Today, he said, “there is nothing more industrial than a large hospital,” and “nothing can be achieved in the field of health without economic, technological, and productive sovereignty.” For this reason, Gadelha believes that the government is taking a significant step by “interlinking sovereignty with the right to life” and establishing a “new national development project that sees life as its starting and finishing point.”

According to Gadelha, it is no small achievement that Health is one of only six priority missions of the Nova Indústria Brasil strategy. Equally groundbreaking, he considers the decision to entrust the “coordination of an economic policy” to a ministry typically associated with “social” policy, such as the Ministry of Health.

Gadelha argues that the correct approach is to “break down the barrier between economic and social policy.” He asked: “Is producing vaccines economic or social policy? Both.” 

The ‘inter-ministeriality’ of CEIS

Julieta Palmeira highlighted that the collaborative effort between various areas of management is one of the main characteristics of CEIS.
Among the evidence of this, she said, was the expansion of the Health Economic-Industrial Complex Executive Group (GECEIS), a platform for formulating actions that promote the strengthening of the complex, which now involves the participation of twenty-one ministries—previously, there were fifteen.

Particularly noteworthy has been the dedication of the Ministry of Science, Technology, and Innovation to this task, as demonstrated by a series of actions over the last year.

One such action was the incorporation of CEIS into the decision that outlined the guidelines for the new National Science, Technology, and Innovation Strategy. The text of Ordinance No. 6,998/2023 specifies efforts to “structure and expand industrial-technological complexes in strategic areas for national development, such as health.” 

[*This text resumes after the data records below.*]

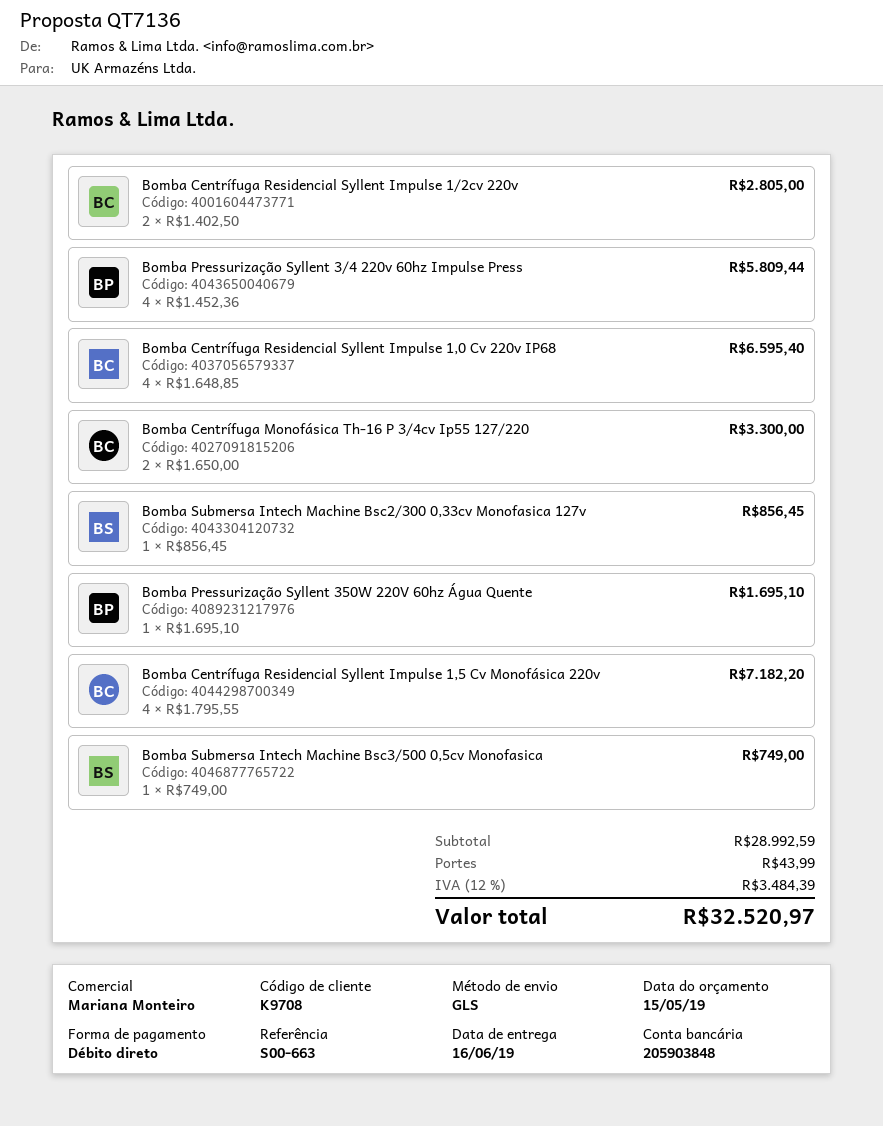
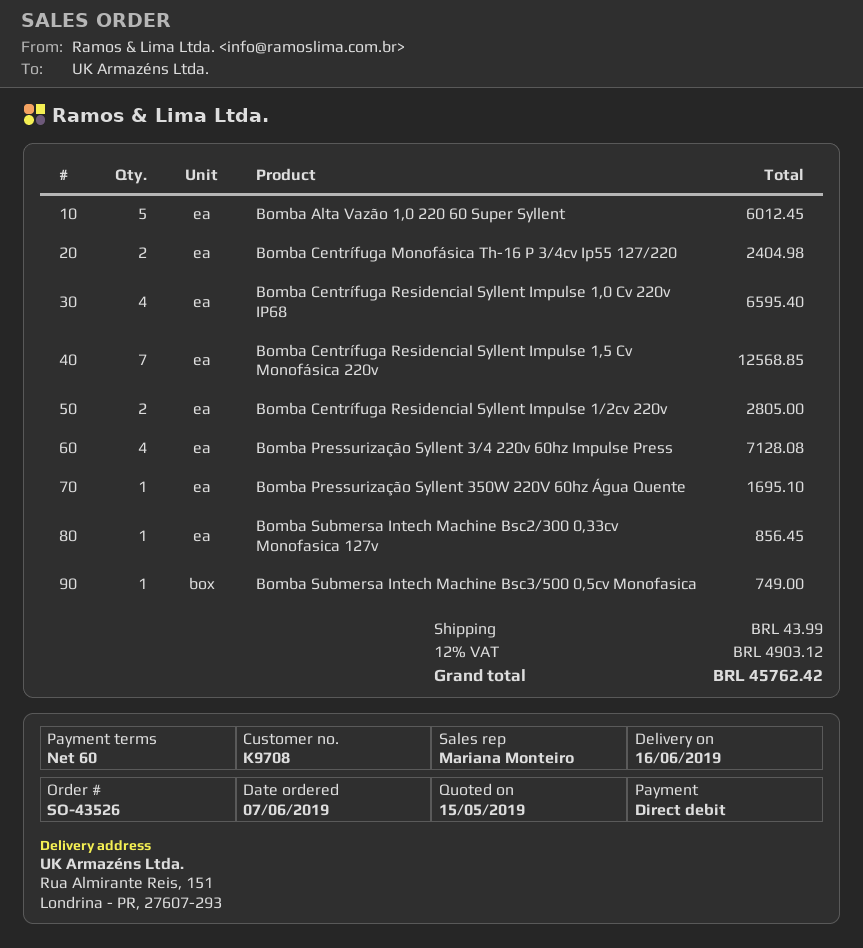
Bomba Pressurização Syllent 3/4 220v 60hz Impulse Press: 4 for 5809.44 -> 4 for 7128.08
Bomba Centrífuga Monofásica Th-16 P 3/4cv Ip55 127/220: 2 for 3300.00 -> 2 for 2404.98
Bomba Centrífuga Residencial Syllent Impulse 1,5 Cv Monofásica 220v: 4 for 7182.20 -> 7 for 12568.85
Bomba Alta Vazão 1,0 220 60 Super Syllent: none -> 5 for 6012.45
tax: 12% = 3484.39 -> 12% = 4903.12
total: 32520.97 -> 45762.42

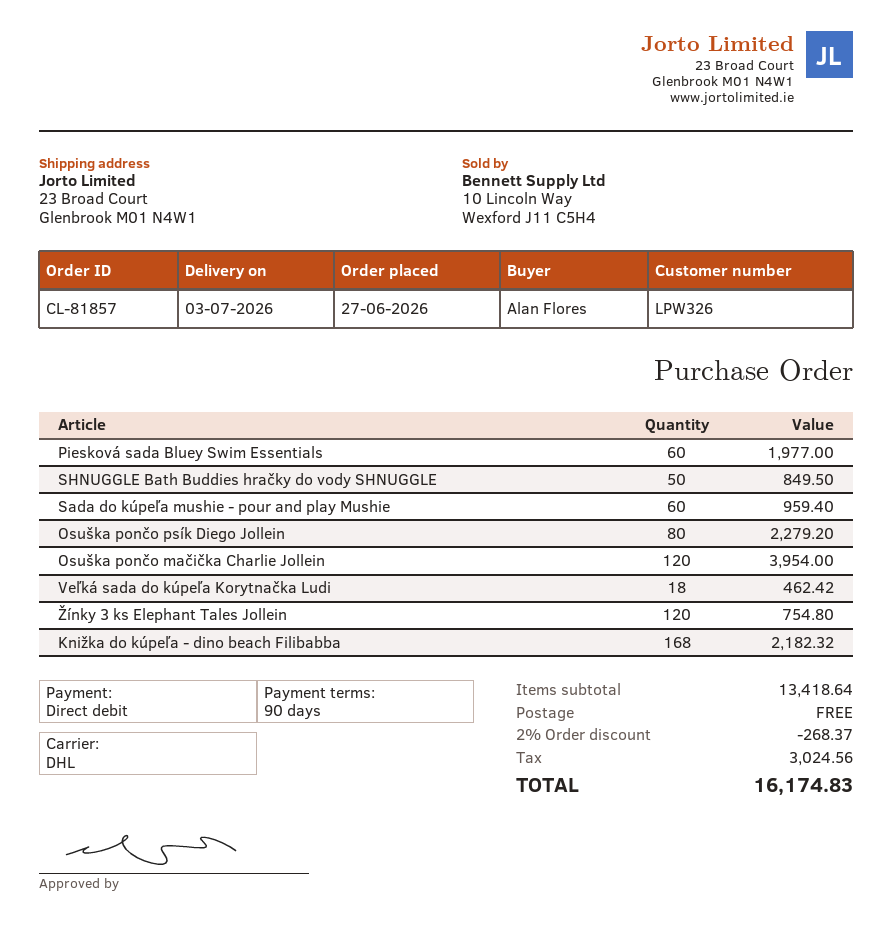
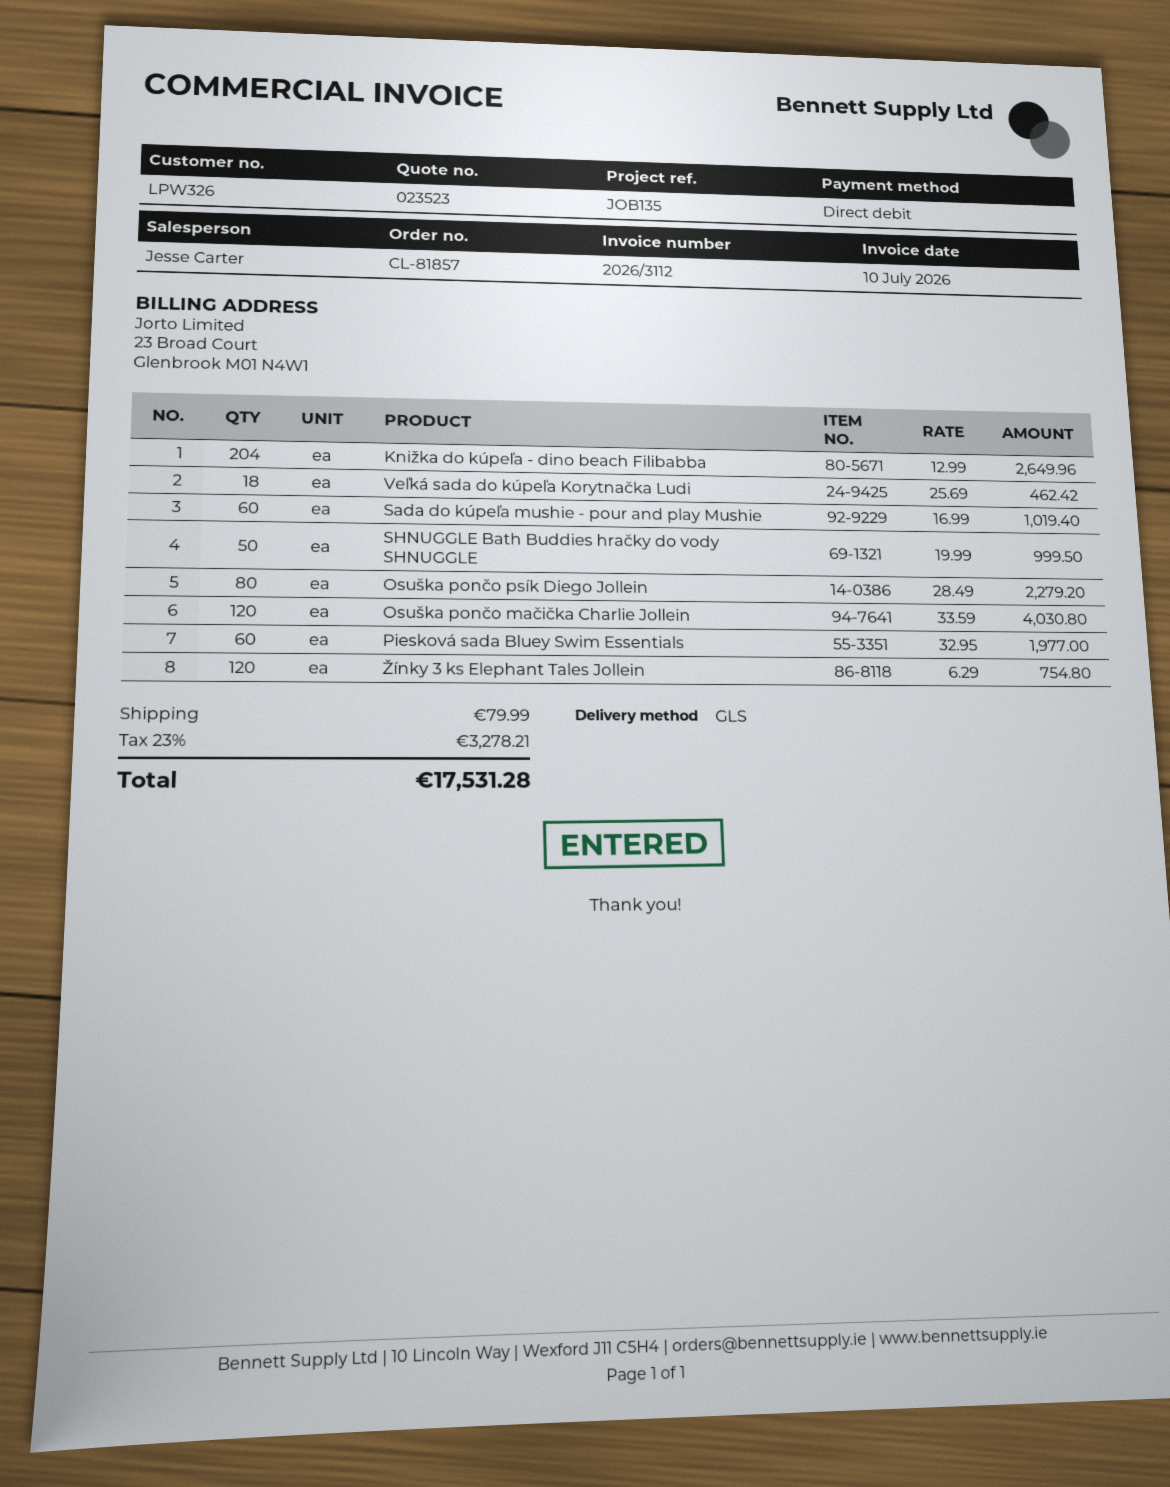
shipping method: DHL -> GLS
SHNUGGLE Bath Buddies hračky do vody SHNUGGLE: 50 for 849.50 -> 50 for 999.50
Sada do kúpeľa mushie - pour and play Mushie: 60 for 959.40 -> 60 for 1019.40
Osuška pončo mačička Charlie Jollein: 120 for 3954.00 -> 120 for 4030.80
Knižka do kúpeľa - dino beach Filibabba: 168 for 2182.32 -> 204 for 2649.96
discount: 2% = 268.37 -> none
shipping: 0.00 -> 79.99
tax: 3024.56 -> 3278.21
total: 16174.83 -> 17531.28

In turn, Finep, an MCTI public company focused on financing technological innovation projects, is also supposed to contribute by allocating resources to CEIS-related initiatives. Palmeira pointed out that Finep is “a significant provider of non-repayable funds” in this area and intends to allocate BRL 250 million (around USD 50.7 million) to such projects.

Future prospects

Commenting on other guidelines that the CEIS plans should incorporate, Palmeira emphasized the importance of “capillarizing local development.” For her, the inauguration of the Hemobrás plant in Pernambuco was a first step in this direction. However, for the future, there has to be even deeper integration.
“I want to see Butantan together with Bahiafarma and Fiocruz working with the scientific and technological institutes in Pernambuco,” she said.

Temporão also expressed optimism for the future of CEIS. “We have the SUS and the largest production base in Latin America. The state has significant purchasing power: 40% of the pharmaceutical market, 95% of the vaccine market, and 50% of the diagnostic and treatment equipment market comprised of public purchases. We have all the necessary conditions to develop our own project,” he said.

Carlos Gadelha, meanwhile, commented that the work to develop CEIS should focus in the long term to addressing two major challenges: preparing for future health emergencies and public health crises, and addressing the primary issues and diseases that affect the people in Brazil.

The implementation of plans to expand the Health Economic-Industrial Complex, merging economic development with the promotion of social justice and the strengthening of the public SUS, will signify “Celso Furtado and Sérgio Arouca joining hands,” he concluded.